### Directions
Tally the lines in the records below that contain "color" and return only the result.

== Material for this task

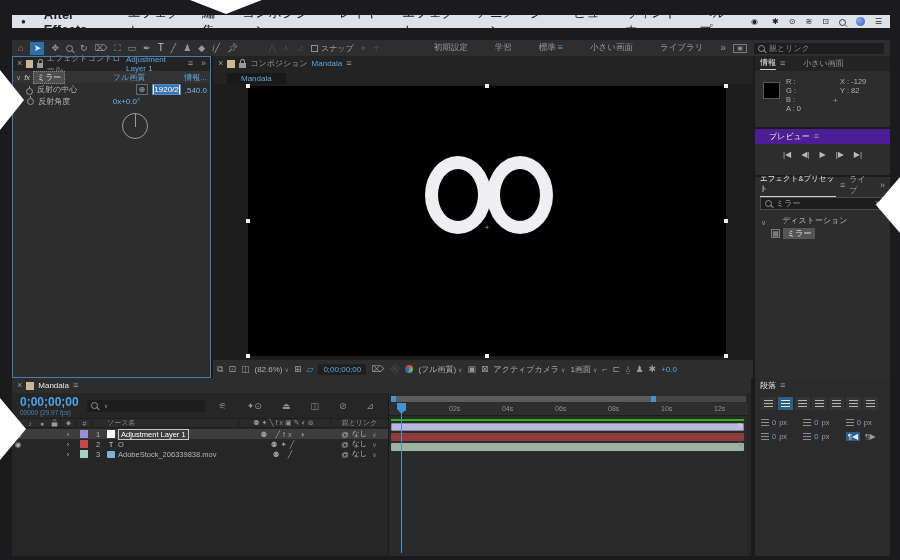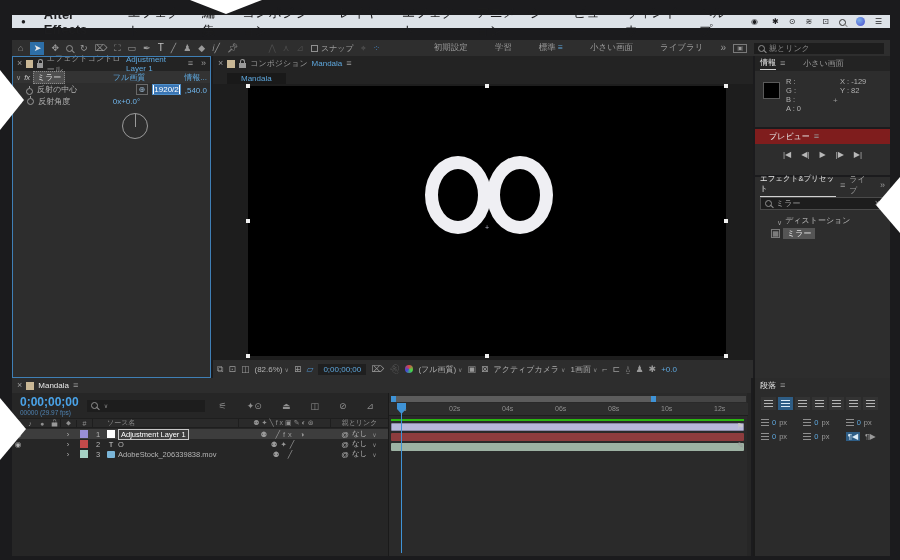--- a/index.html
+++ b/index.html
@@ -224,21 +224,21 @@
       <div>A :  0</div>
     </div>
     <div class="abs" style="left:85px;top:21px;font-size:7.5px;color:#b0b0b0;line-height:9px;">
       <div>X :  -129</div>
       <div>Y :  82</div>
     </div>
     <span class="abs" style="left:78px;top:40px;color:#9a9a9a;font-size:8px;">+</span>
   </div>
 
   <div class="panel" style="left:755px;top:129px;width:135px;height:46px;">
-    <div class="tabbar" style="height:15px;background:#7f1d1d;padding-left:14px;">
+    <div class="tabbar" style="height:15px;background:#4c1d95;padding-left:14px;">
       <span class="white">プレビュー</span>
       <span class="ico">≡</span>
     </div>
     <div style="display:flex;justify-content:center;gap:10px;margin-top:6px;">
       <span style="font-size:8px;color:#b8b8b8;">|◀</span>
       <span style="font-size:8px;color:#b8b8b8;">◀|</span>
       <span style="font-size:8px;color:#b8b8b8;">▶</span>
       <span style="font-size:8px;color:#b8b8b8;">|▶</span>
       <span style="font-size:8px;color:#b8b8b8;">▶|</span>
     </div>
@@ -250,21 +250,21 @@
       <span class="ico">≡</span>
       <span>ライブ</span>
       <span style="flex:1"></span>
       <span class="ico">»</span>
     </div>
     <div style="margin:4px 5px;height:13px;background:#1d1d1d;border:1px solid #4a4a4a;display:flex;align-items:center;gap:4px;padding:0 4px;">
       <span class="mag"></span>
       <span style="font-size:8px;color:#9a9a9a;flex:1;">ミラー</span>
       <span class="ico">×</span>
     </div>
-    <div style="display:flex;align-items:flex-end;gap:3px;padding:1px 22px;">
+    <div style="display:flex;align-items:flex-end;gap:16px;padding:1px 6px;">
       <span class="ico" style="font-size:7px;">∨</span>
       <span style="font-size:8px;color:#b8b8b8;">ディストーション</span>
     </div>
     <div style="display:flex;align-items:center;gap:3px;padding:1px 6px 1px 16px;">
       <span class="ico" style="font-size:7px;border:1px solid #7a7a7a;width:9px;height:9px;">▦</span>
       <span style="font-size:8px;color:#e0e0e0;background:#555;padding:0 4px;">ミラー</span>
     </div>
   </div>
 
   <div class="panel" style="left:12px;top:378px;width:739px;height:178px;background:#262626;">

====

### Task solution
10